* Exercise objective: Pull out of the data below the stretch of lines bounded by the one containing "- Flowchart" and the one containing "alur flowchart Enkripsi", both bounds included, unchanged.

* Source material:
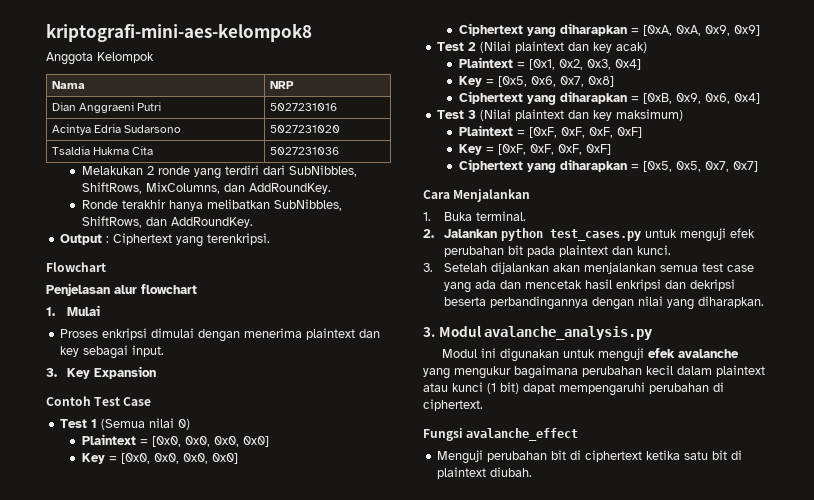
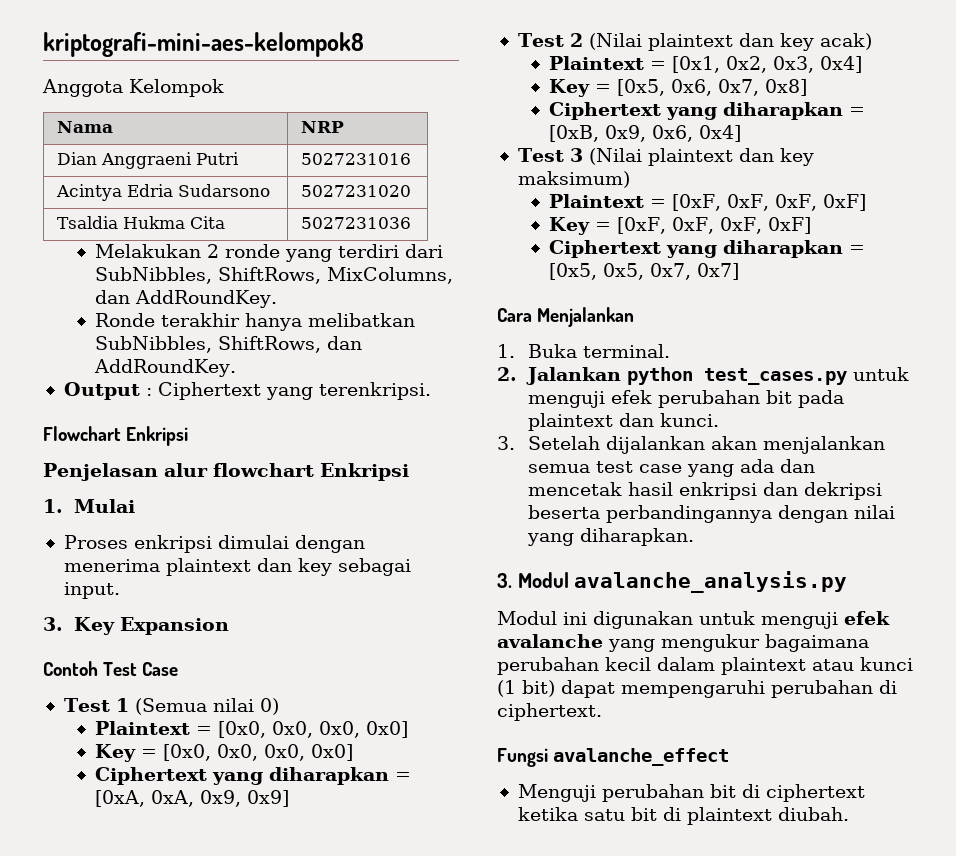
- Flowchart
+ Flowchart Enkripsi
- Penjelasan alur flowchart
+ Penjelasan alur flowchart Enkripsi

...

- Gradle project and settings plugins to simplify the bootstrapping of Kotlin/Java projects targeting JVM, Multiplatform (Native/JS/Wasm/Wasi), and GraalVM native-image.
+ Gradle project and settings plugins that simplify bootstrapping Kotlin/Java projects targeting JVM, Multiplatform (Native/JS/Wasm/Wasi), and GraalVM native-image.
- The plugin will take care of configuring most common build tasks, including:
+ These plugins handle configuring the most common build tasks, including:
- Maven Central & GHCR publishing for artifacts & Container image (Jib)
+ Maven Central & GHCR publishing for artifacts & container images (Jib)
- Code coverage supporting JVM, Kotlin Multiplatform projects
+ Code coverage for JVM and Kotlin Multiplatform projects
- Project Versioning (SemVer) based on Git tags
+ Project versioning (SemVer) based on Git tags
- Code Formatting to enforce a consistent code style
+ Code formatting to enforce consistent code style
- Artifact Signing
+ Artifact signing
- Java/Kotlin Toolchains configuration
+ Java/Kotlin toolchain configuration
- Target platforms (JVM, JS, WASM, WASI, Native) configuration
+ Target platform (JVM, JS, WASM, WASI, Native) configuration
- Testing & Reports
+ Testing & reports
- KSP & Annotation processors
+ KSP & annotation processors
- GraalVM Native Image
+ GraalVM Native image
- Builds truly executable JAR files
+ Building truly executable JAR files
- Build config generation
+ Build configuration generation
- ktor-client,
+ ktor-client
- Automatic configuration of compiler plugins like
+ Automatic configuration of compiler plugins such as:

...

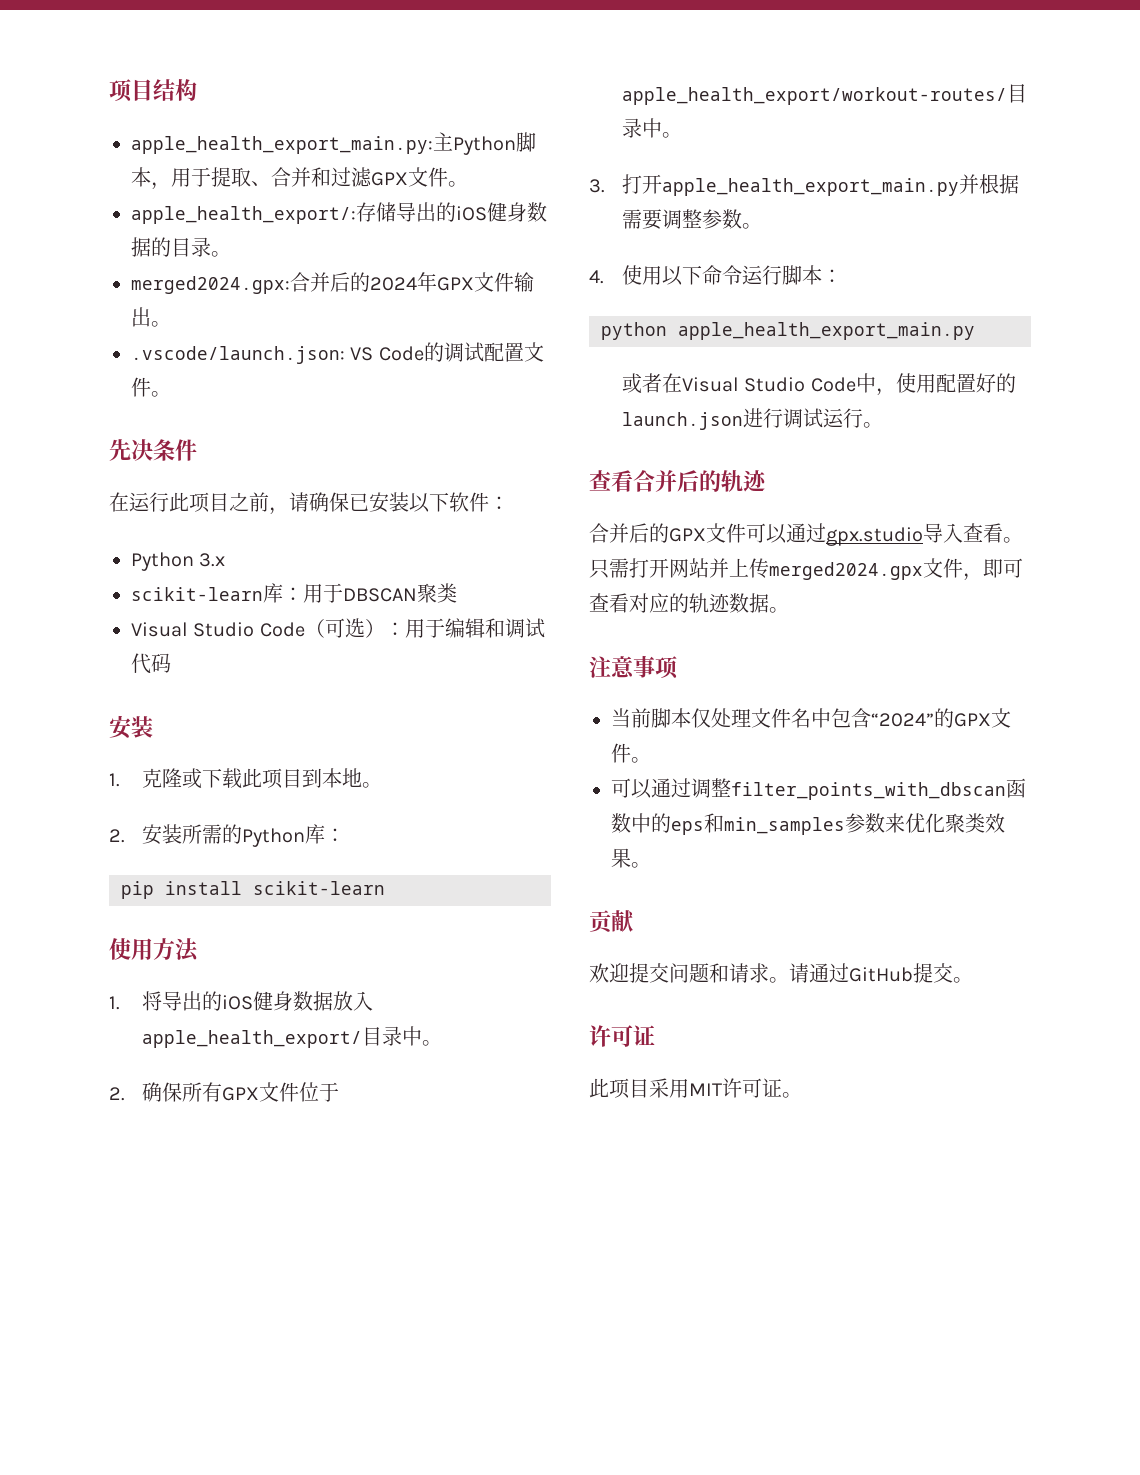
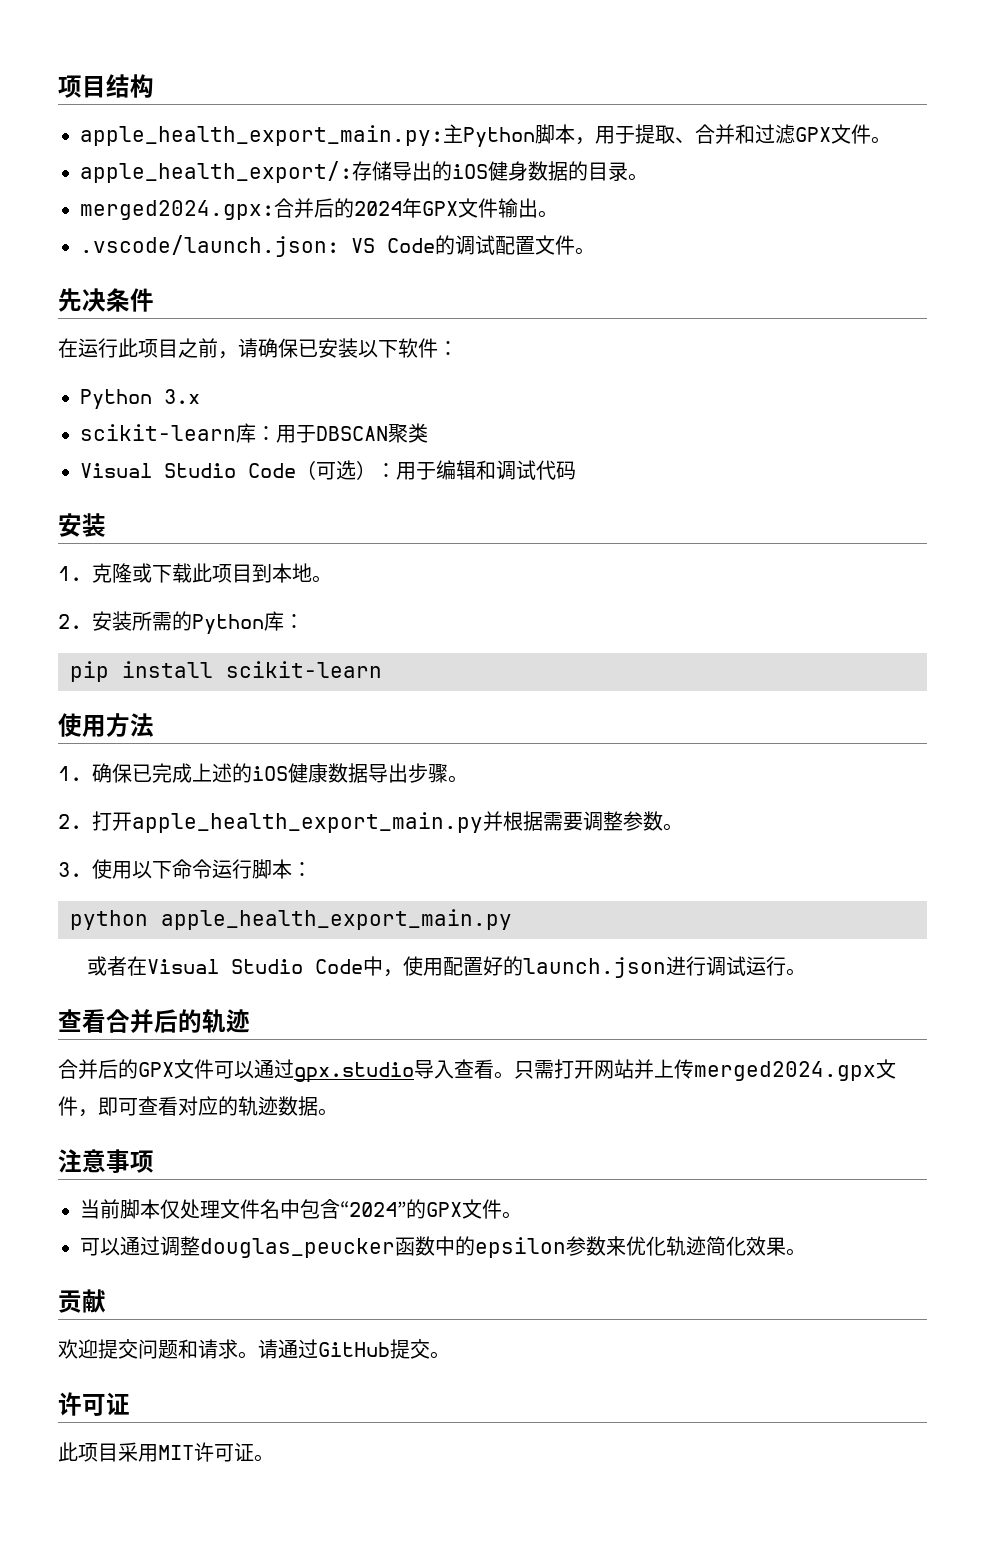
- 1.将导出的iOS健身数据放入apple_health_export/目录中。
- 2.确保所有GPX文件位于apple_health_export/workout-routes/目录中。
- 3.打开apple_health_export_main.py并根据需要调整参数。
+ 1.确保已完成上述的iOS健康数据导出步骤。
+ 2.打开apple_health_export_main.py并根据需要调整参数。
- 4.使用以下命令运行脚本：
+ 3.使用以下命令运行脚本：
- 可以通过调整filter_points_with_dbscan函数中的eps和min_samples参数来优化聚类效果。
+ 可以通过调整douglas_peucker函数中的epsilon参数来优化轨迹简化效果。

* Solution for this problem:
- Flowchart
+ Flowchart Enkripsi
- Penjelasan alur flowchart
+ Penjelasan alur flowchart Enkripsi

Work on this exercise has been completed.